Exact reproduction is required for all entries.

Stored items
================================

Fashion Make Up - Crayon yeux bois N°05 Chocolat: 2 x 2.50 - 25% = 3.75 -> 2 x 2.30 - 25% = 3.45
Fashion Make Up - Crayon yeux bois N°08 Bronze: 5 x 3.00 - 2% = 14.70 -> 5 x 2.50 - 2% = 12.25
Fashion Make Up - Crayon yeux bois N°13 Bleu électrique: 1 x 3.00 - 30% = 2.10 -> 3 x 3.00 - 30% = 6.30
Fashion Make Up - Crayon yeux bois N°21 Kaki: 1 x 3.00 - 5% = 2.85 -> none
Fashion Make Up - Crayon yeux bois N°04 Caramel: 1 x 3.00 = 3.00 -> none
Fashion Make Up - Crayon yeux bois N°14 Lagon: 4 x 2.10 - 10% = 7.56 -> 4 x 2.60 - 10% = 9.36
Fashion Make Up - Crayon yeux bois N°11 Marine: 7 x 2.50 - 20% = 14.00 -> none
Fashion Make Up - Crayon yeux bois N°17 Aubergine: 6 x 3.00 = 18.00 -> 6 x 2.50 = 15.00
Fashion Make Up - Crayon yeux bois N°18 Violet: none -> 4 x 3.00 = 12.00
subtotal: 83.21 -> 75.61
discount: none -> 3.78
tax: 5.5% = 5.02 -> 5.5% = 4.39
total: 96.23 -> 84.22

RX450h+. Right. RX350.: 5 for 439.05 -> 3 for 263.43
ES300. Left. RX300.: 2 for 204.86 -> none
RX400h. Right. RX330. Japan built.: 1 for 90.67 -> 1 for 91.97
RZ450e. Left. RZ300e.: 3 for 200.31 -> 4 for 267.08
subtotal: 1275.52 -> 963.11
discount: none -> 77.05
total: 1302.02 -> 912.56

================================

Response:
Fashion Make Up - Crayon yeux bois N°05 Chocolat: 2 x 2.50 - 25% = 3.75 -> 2 x 2.30 - 25% = 3.45
Fashion Make Up - Crayon yeux bois N°08 Bronze: 5 x 3.00 - 2% = 14.70 -> 5 x 2.50 - 2% = 12.25
Fashion Make Up - Crayon yeux bois N°13 Bleu électrique: 1 x 3.00 - 30% = 2.10 -> 3 x 3.00 - 30% = 6.30
Fashion Make Up - Crayon yeux bois N°21 Kaki: 1 x 3.00 - 5% = 2.85 -> none
Fashion Make Up - Crayon yeux bois N°04 Caramel: 1 x 3.00 = 3.00 -> none
Fashion Make Up - Crayon yeux bois N°14 Lagon: 4 x 2.10 - 10% = 7.56 -> 4 x 2.60 - 10% = 9.36
Fashion Make Up - Crayon yeux bois N°11 Marine: 7 x 2.50 - 20% = 14.00 -> none
Fashion Make Up - Crayon yeux bois N°17 Aubergine: 6 x 3.00 = 18.00 -> 6 x 2.50 = 15.00
Fashion Make Up - Crayon yeux bois N°18 Violet: none -> 4 x 3.00 = 12.00
subtotal: 83.21 -> 75.61
discount: none -> 3.78
tax: 5.5% = 5.02 -> 5.5% = 4.39
total: 96.23 -> 84.22

RX450h+. Right. RX350.: 5 for 439.05 -> 3 for 263.43
ES300. Left. RX300.: 2 for 204.86 -> none
RX400h. Right. RX330. Japan built.: 1 for 90.67 -> 1 for 91.97
RZ450e. Left. RZ300e.: 3 for 200.31 -> 4 for 267.08
subtotal: 1275.52 -> 963.11
discount: none -> 77.05
total: 1302.02 -> 912.56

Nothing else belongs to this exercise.